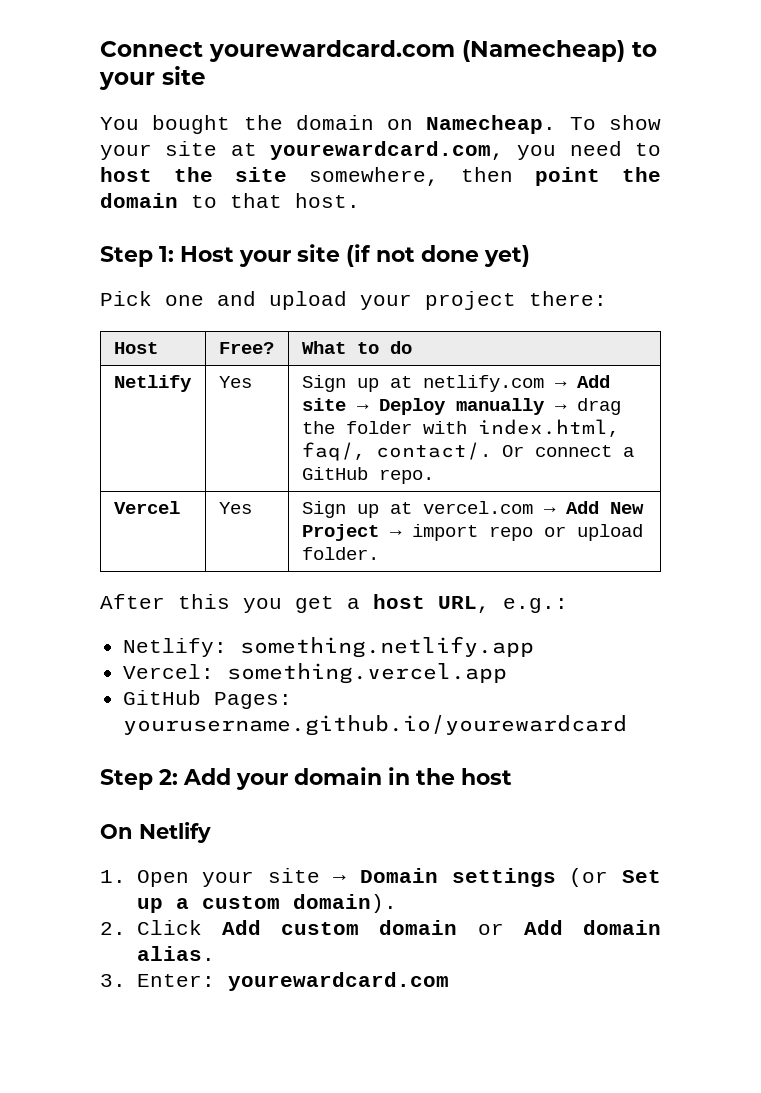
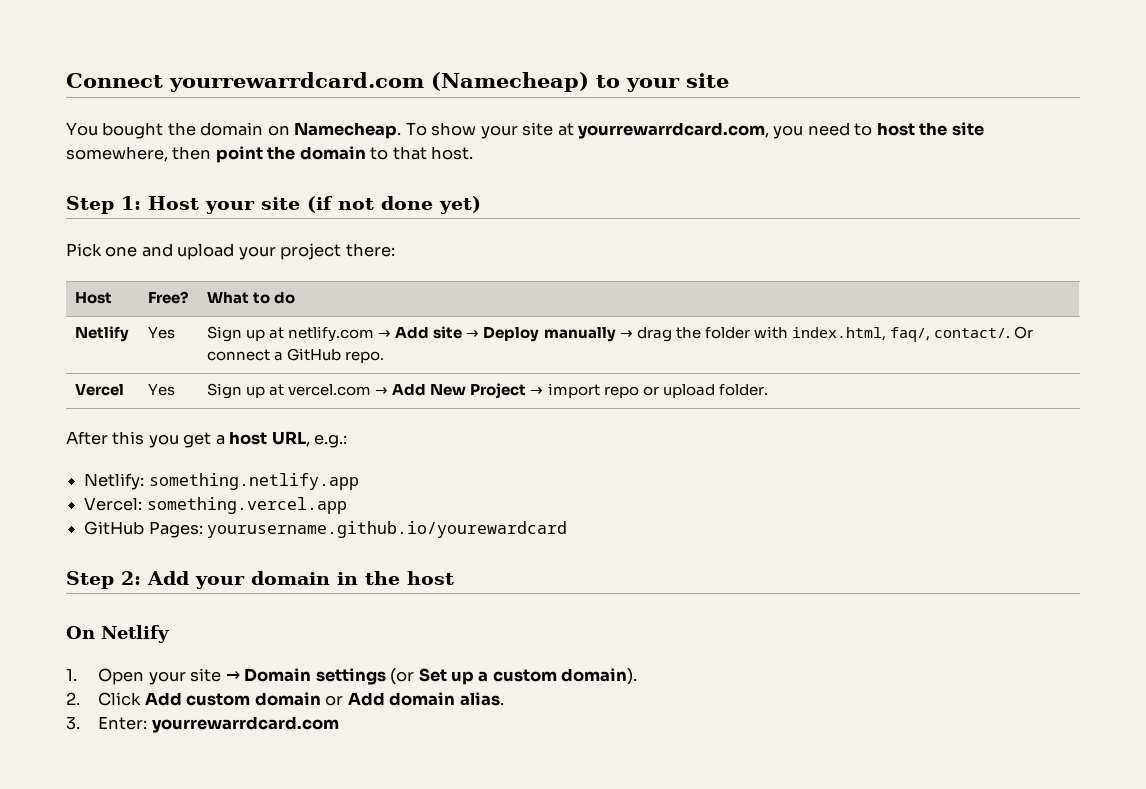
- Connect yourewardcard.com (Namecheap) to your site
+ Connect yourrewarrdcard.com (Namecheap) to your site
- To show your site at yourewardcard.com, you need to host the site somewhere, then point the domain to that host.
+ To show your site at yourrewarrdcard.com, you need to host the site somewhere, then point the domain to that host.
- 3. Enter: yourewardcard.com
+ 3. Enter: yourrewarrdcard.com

+--

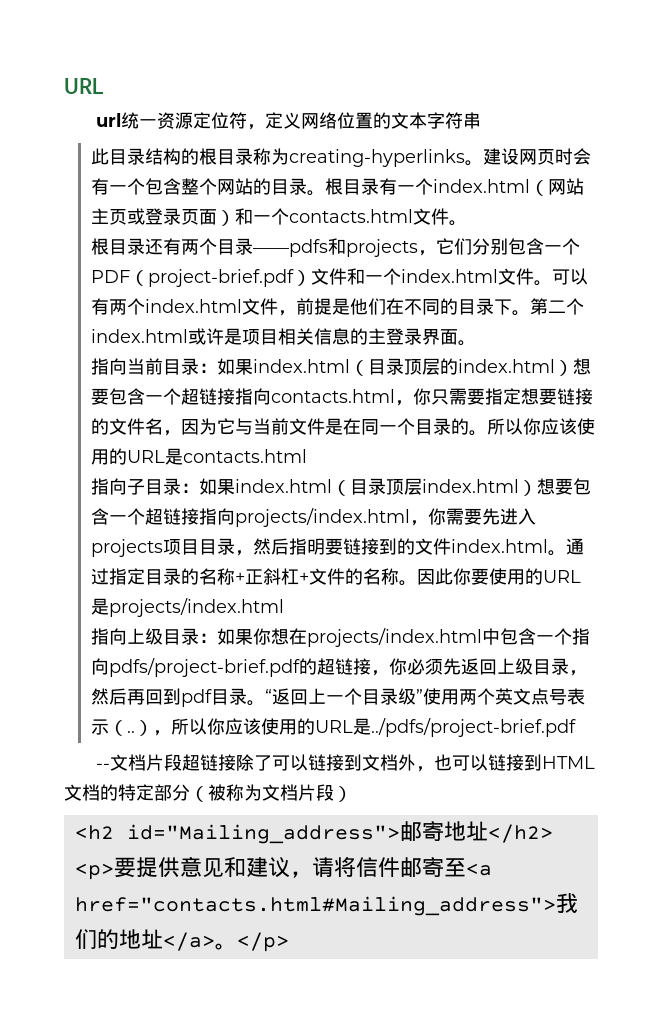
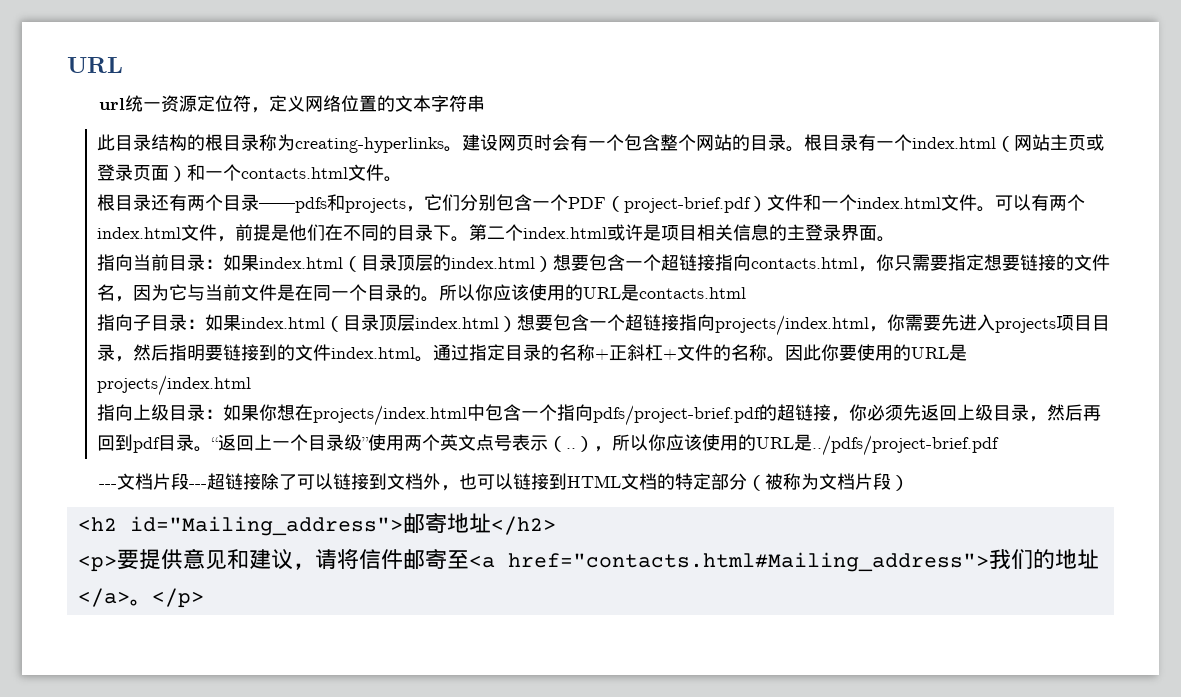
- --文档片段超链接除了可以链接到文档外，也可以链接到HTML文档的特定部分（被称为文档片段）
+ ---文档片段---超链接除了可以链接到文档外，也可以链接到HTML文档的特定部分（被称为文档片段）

+--

Exercise directions -> From the entries above, return exactly the line containing "- To show your", the line containing "3. Enter: yourrewarrdcard.com", and all lines between, and nothing else.

Exercise output ->
- To show your site at yourewardcard.com, you need to host the site somewhere, then point the domain to that host.
+ To show your site at yourrewarrdcard.com, you need to host the site somewhere, then point the domain to that host.
- 3. Enter: yourewardcard.com
+ 3. Enter: yourrewarrdcard.com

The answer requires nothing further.